Mailing list archive web interfaces. Finally yet another opportunity to give those old Perl scripts another lease of life.

upasfs(4). upas is the system I studied to implement apas. Messages could be relayed from apsend to upas/send, or the Maildir could be converted to mdir(6). Then we would have a real filesystem interface over 9P. Another project for another time.

3. Workarounds & limitations

The mapping between Activity objects, mail messages, ActivityPub HTTP methods, and SMTP transactions has a number of limitations. Apas uses some workarounds internally to fill some gaps.

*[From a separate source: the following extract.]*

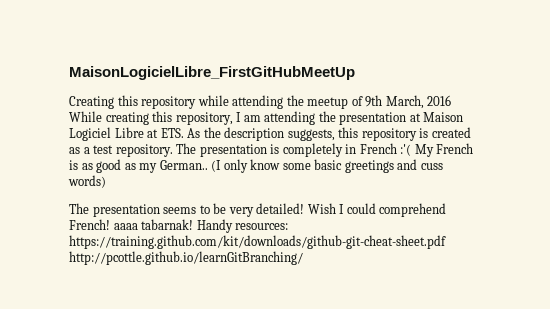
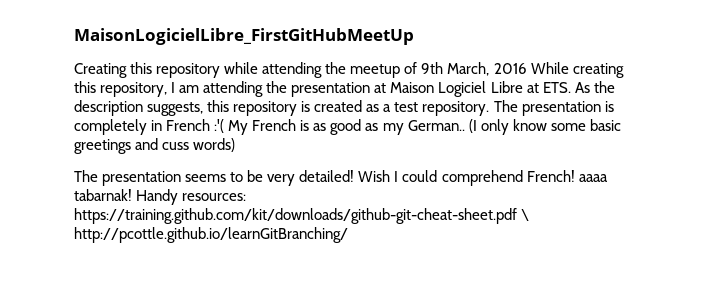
(446, 242) none -> [521,209,530,221] \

The Mention Activity, used by Mastodon for notifications, is implemented by reading the To field of submitted messages. Recipients in To are added as Mentions. For example, the message:

To: "Oliver Lowe" <otl@hachyderm.io>

Hello!

results in an entry in tags in an ActivityPub Note:

{
    "type": "Note"
    ...
    "tags": {[
        "type": "Mention",
        "href": "https://hachyderm.io/users/otl",
        "name": "@otl@hachyderm.io"
    ]}
}

There is not an easy way to address an Actor’s followers using the acct: mail address syntax. apas understands a non-standard syntax using “plus addressing”. For example to address the followers of user@example.com the address user+followers@example.com may be used. These followers addresses cannot be resolved by WebFinger.

Likes and Dislikes are silently dropped by apserve. The reader can decide whether this is a workaround, feature, or bug.

Accept and Rejects from Follow requests can be received via ActivityPub and delivered as mail but for notifications only. The reverse does not work; apas cannot read a Follow request from a mail message.

To simplifly delivery to local mailboxes, Actors served by apserve have no shared inbox/outbox. Fortunately shared inbox endpoints are inteded as a performance opimitisation for servers hosting many Actors, which is beyond the scope of apas.